Dalam pemaparan materinya, Agus menggambarkan bahwa ada tiga langkah konstitusional atas UU KPK, yaitu, “executive/legislative review, penerbitan Perppu oleh Presiden, dan Judicial Review (JR) ke Mahkamah Konstitusi (MK)”. “Tiga langkah konstitusional ini sah-sah saja diambil. Jika menempuh langkah judicial review, maka ada 2 argumen mendasar, yaitu uji secara formil dan materil,” tegas Agus.
Sementara itu, Junaidi mengutarakan bahwa “saat ini langkah konstitusional yang paling tepat dan efektif untuk diambil adalah judicial review. Perihal mengajukan gugatan melalui JR merupakan hak konstitusional setiap warga negara dan dijamin oleh konstitusi. Sebagai kaum intelektual, mahasiswa harusnya berperan menempuh jalur konstitusional seperti JR ini guna menyuarakan keberatannya terhadap UU Nomor 19 tahun 2019 tentang KPK. Bukan malah demonstrasi di jalan yang berpotensi ditunggangi ataupun diboncengi.”

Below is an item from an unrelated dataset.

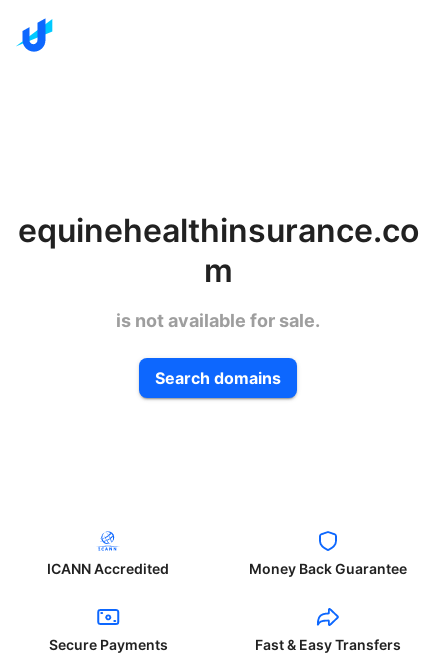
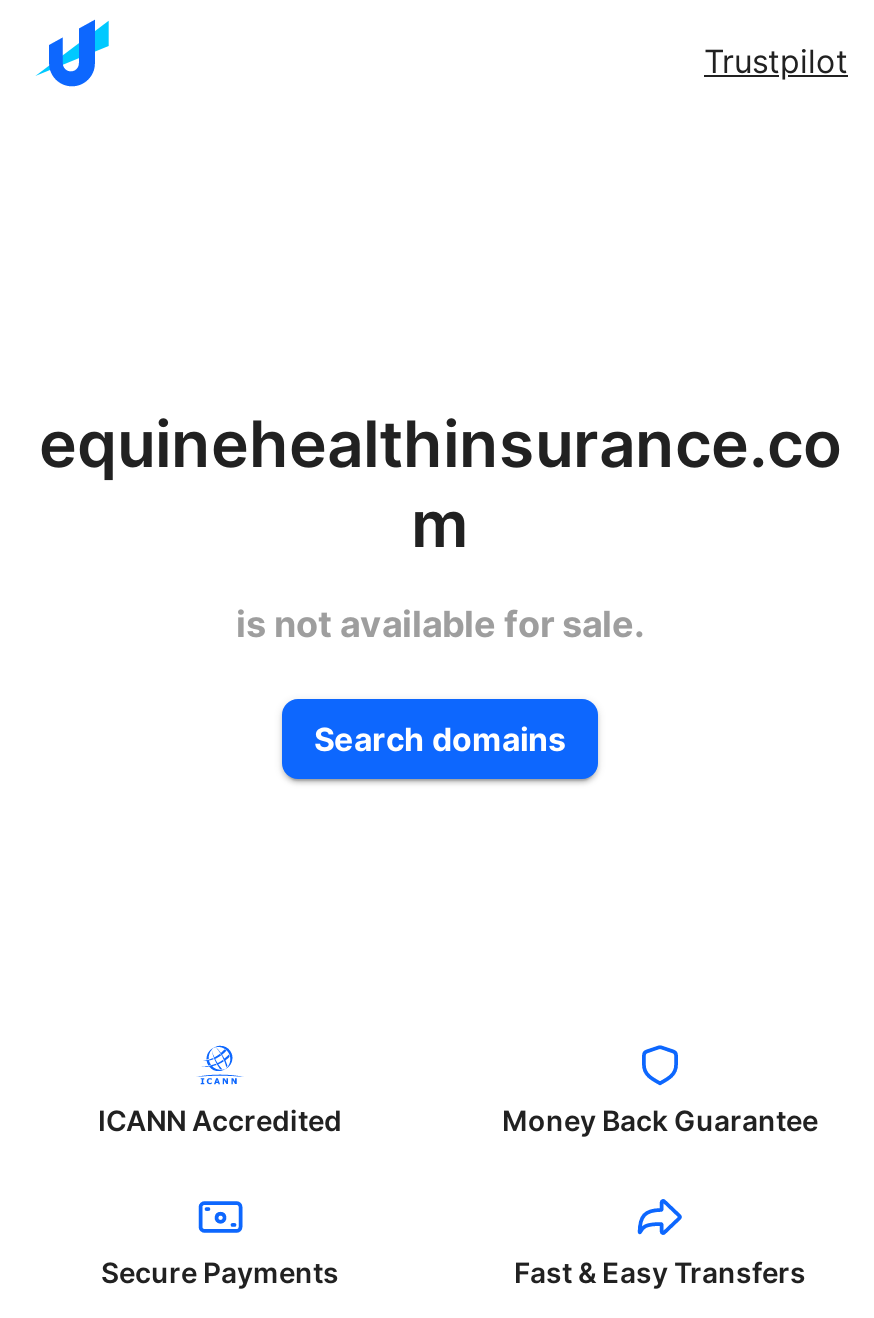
+ Trustpilot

Selaku pembicara ketiga, Umbu Rauta memulai materinya dengan menggambarkan tahapan-tahapan pembentukan undang-undang, di antaranya; perencanaan, pengusulan, pembahasan (persetujuan), pengesahan, pengundangan. “Di antara ketiga opsi langkah konstitusional tersebut, langkah yang elok sebagai wujud koreksi publik terhadap tindakan legislator (DPR dan Presiden) yaitu mengajukan judicial review terhadap UU No 19 tahun 2019 ke Mahkamah Konstitusi,” tegas Umbu.
Lebih jauh Umbu menjelaskan bahwa “Alangkah lebih baik manakala pengujian UU tersebut ke MK lebih diarahkan pada pengujian formil, artinya menguji proses pembentukan UU No. 19 tahun 2019 telah sesuai atau tidak dengan prosedur pembentukan UU.”
“Manakala langkah pengujian formil dikabulkan oleh MK, maka seluruh bangunan UU No. 19 Tahun 2019 “dicabut” sehingga akan kembali ke materi yang diatur dalam UU No 30 Tahun 2002,”
Lanjutnya; “Semula memang diharapkan Presiden menerbitkan Perppu untuk menunda atau bahkan mencabut keberlakuan UU No. 19 Tahun 2019.
Namun memperhatikan fakta bahwa Presiden telah ikut membahas dan memberi persetujuan bersama lahirnya UU No 19 Tahun 2019, tampaknya publik tidak perlu berharap banyak karena variabel dukungan dari DPR menjadi bahan pertimbangan”, tutupnya.
Setelah masing-masing pemateri memaparkan materinya, para mahasiswa yang hadirpun merespon dengan berbagai pertanyaan dan tanggapan. Antusias para mahasiswa melalui pertanyaan dan tanggapan tampak mewarnai proses tanya-jawab dan diskusi yang terbangun secara dialogis dan interaktif.